Amazon.com Review
There's no one-size-fits-all diet, says author Ann Louise Gittleman (
Supernutrition for Women,
Beyond Pritikin). That's why some people will drop 25 pounds on fad diets while others will actually gain weight, and why some folks thrive on an ultra-low-fat diet while they make others feel like collapsing. Gittleman says there are some foods that
everyone should avoid, such as refined sugar, margarine, and white flour products, but figuring out which foods are good for you is a bit more complicated. She's drawn upon her extensive nutritional background and found that three factors combine to determine which customized diet you should follow. One of these factors is heritage; those with a Scandinavian, Irish, or Welsh ancestry need more essential fatty acids than others, such as those found in cold-water fish. The other two are metabolic rate (some people just burn food more quickly than others) and blood type (type O is the oldest blood type, and therefore folks who are type O should avoid dairy foods and other items introduced late in the evolutionary scheme of things).

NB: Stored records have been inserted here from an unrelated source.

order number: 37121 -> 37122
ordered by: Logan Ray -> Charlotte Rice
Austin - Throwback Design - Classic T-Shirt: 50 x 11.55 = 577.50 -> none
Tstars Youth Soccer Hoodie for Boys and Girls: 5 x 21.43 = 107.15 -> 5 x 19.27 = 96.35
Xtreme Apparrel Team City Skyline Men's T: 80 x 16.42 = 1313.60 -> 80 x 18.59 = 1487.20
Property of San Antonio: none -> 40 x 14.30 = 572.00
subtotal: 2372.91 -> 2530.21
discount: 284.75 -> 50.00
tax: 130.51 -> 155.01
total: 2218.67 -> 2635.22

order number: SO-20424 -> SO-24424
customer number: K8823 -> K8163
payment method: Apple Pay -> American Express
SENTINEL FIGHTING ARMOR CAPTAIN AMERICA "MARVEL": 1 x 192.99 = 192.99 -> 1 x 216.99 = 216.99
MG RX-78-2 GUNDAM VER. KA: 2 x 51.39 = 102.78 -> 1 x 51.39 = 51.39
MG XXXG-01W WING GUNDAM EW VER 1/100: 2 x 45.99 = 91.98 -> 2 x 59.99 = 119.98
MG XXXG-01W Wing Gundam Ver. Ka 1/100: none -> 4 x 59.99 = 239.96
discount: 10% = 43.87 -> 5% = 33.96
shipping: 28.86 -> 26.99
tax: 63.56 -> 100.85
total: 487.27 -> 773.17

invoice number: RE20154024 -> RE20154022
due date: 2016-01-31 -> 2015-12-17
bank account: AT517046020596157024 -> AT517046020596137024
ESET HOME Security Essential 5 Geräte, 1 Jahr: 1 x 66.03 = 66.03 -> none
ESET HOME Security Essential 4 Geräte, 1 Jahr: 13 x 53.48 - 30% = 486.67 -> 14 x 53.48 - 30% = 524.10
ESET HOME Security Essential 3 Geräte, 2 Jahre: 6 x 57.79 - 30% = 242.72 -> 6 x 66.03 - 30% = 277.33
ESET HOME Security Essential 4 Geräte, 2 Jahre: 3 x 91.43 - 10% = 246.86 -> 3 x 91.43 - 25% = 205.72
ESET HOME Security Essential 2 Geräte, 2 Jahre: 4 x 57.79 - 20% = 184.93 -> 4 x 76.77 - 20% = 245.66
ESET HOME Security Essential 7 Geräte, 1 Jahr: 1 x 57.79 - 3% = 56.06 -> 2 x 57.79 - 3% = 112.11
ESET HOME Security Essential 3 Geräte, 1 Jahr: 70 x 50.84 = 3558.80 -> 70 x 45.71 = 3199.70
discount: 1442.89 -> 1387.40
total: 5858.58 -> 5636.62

She includes a questionnaire to determine how fast you metabolize food, and a week's worth of sample menus to guide you along the appropriate eating plan for your particular profile. Gittleman also debunks the "fat is the root of all evil" diet myth by explaining how fat actually boosts immune function and aids weight loss. There's also extensive supplement information and helpful explanations of the often-misunderstood roles of protein, fat, and carbohydrate, along with resources for everything from amino acid testing for vegetarians to home-study courses in nutrition. This is a fine book for anyone looking to lose weight--not fall victim to the latest dieting fad.
--This text refers to the
Mass Market Paperback
edition.
From Publishers Weekly
In her latest book, nutritionist Gittleman (Beyond Pritikin) asserts that, when it comes to diets, one size does not fit all. With sound logic, data from a number of scientific studies and a wealth of personal experience, the author examines popular eating regimens, including vegetarian, restricted-calorie and low-fat/high carbohydrate, explaining why no single plan can possibly work for everybody. While the different-diets-for-different-bodies idea doesn't break new ground, Gittleman's proposition that an individual's heritage, blood type and metabolism combine to create unique nutritional requirements will sound right to many readers. Mapping out dietary guidelines for each blood type and for metabolic "slow burners" and "fast burners," Gittleman gives a particularly stringent list of general "no-nos" for everyone (refined sugars, processed carbohydrates, trans fats like margarine). In-depth chapters on carbohydrates, fats, proteins, exercise and medical conditions brought on by nutritional deficiencies add substance to this volume.